Une expérience positive pour tous
Les artistes viennent à Skin bénévolement, souvent sensibilisés au cancer par un proche malade ou pour en avoir vécu un. La très grande majorité des binômes se correspond parfaitement. Si la rencontre n’était pas positive, nous arrêterions tout de suite. C’est arrivé avec une artiste qui n’avait pas compris l’enjeu et se montrait trop exigeante. Ce n’est pas tant le résultat qui compte que le processus créatif, le temps passé et le « faire ensemble ». En général, l’expérience est extrêmement positive et tout le monde progresse ! Je pense à ce binôme entre une patiente et un comédien. Ce dernier a fait la mise en scène du spectacle à la demande de l’association, c’était sa première mise en scène… grâce à cette expérience, il s’est découvert une vocation. Une autre patiente, habitant en Bretagne, a créé et interprété une chorégraphie avec une danseuse pour Skin. Après cette expérience artistique, elles ont continué à la présenter ensemble au cours d’une tournée dans les hôpitaux bretons. Ces histoires d’amitié naissent en toute liberté. Elles sont autant de tuteurs de résilience. Les gens (patients, artistes, partenaires) rejoignent l’association par le bouche-à-oreille, les réseaux sociaux ou les hôpitaux. Mais nous sommes une petite équipe de permanents, tous passionnés, et nous suivons autant les patients que les artistes. Pour cette raison nous ne suivons pas plus de 25 binômes par an.
Recréer une famille
Depuis trois ans, nous organisons des ateliers collectifs, de bien-être ou sportifs. Des binômes sont également formés avec des sportifs à travers des rallyes de voitures anciennes ou des sauts en parachute. En fonction des coachs ou des artistes, nous proposons des Cafés philo, du théâtre, du chant, du dessin, du co-développement, des ateliers d’écriture, des cours d’effeuillage et beaucoup d’autres activités…. Hors Covid, les membres Skin se rendent tous les mois au théâtre, dans les musées et les expositions.

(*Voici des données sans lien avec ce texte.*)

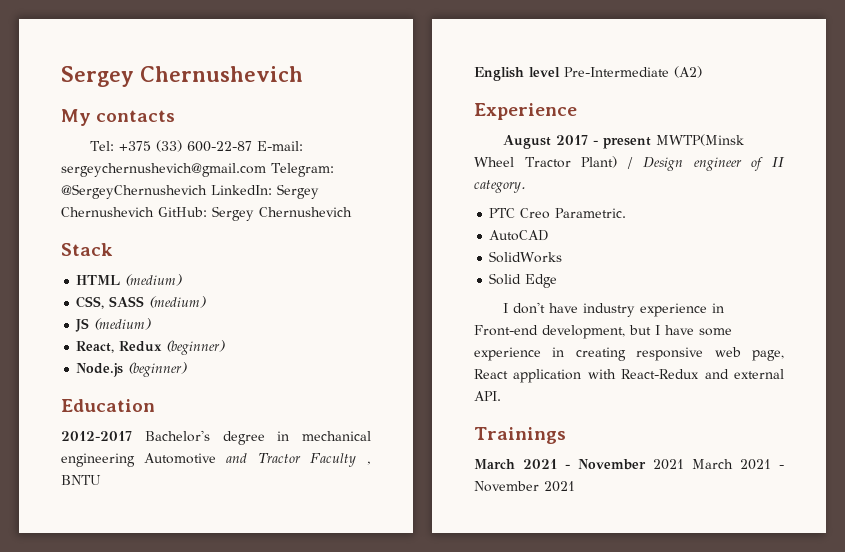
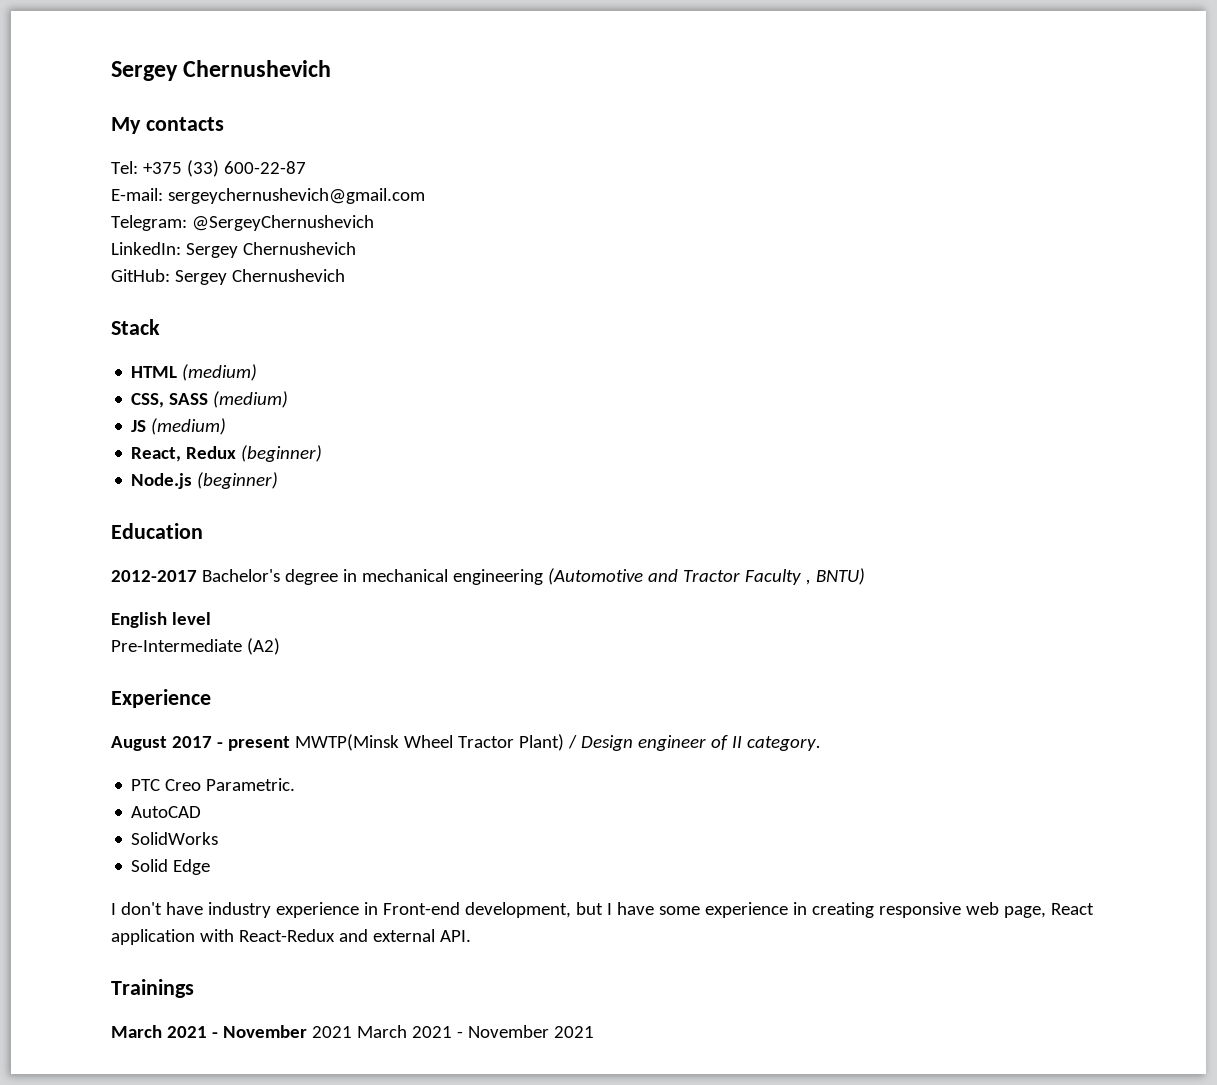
(252, 146) none -> (306, 167) //
(266, 170) none -> (425, 196) //
(207, 191) none -> (374, 223) //
(154, 212) none -> (356, 248) //
[144,453,217,464] Automotive -> [547,568,643,585] (Automotive
[61,475,101,485] BNTU -> [815,568,865,585] BNTU)
(560, 72) none -> (211, 618) //

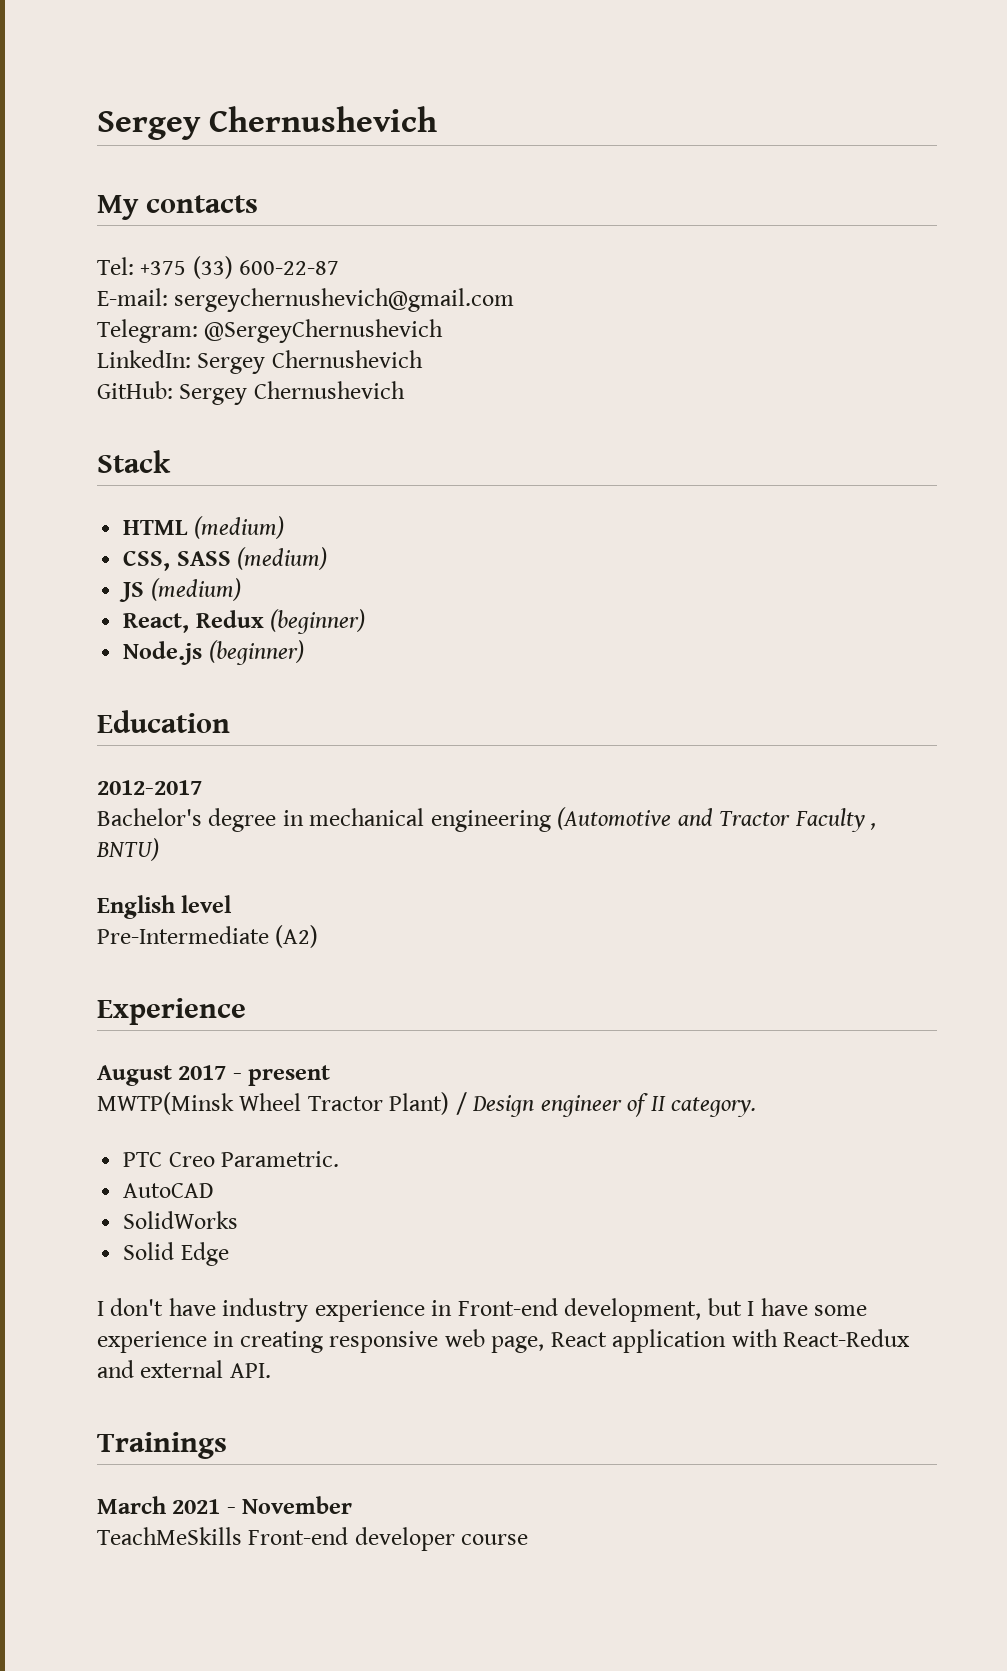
(197, 576) none -> (202, 787) //
(290, 743) none -> (331, 1075) //
[311,1025,594,1038] 2021 March 2021 - November 2021 -> [97,1527,529,1551] // TeachMeSkills Front-end developer course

Ce n’est pas tant le résultat qui compte que le processus créatif,
le temps passé et le « faire ensemble »
Nous ne proposons pas d’aide psychologique, mais nous sommes en phase avec le rapport de l’OMS qui constate que l’art est bon pour la santé physique et mentale. J’ai échangé avec Serban Ionescu, psychiatre, psychologue et professeur émérite de psychopathologie, qui travaille sur la résilience. Je vais publier la médiation Skin au 5e congrès international de la résilience qui va se tenir en mai. Le cancer est une expérience de la solitude : on n’est plus celui d’avant, pas encore celui d’après. On est perdu et on ne doit pas rester seul à broyer du noir : avec Skin, on est plus forts grâce au collectif. Nous recréons une famille, une microsociété et entretenons une vraie fidélité dans le temps.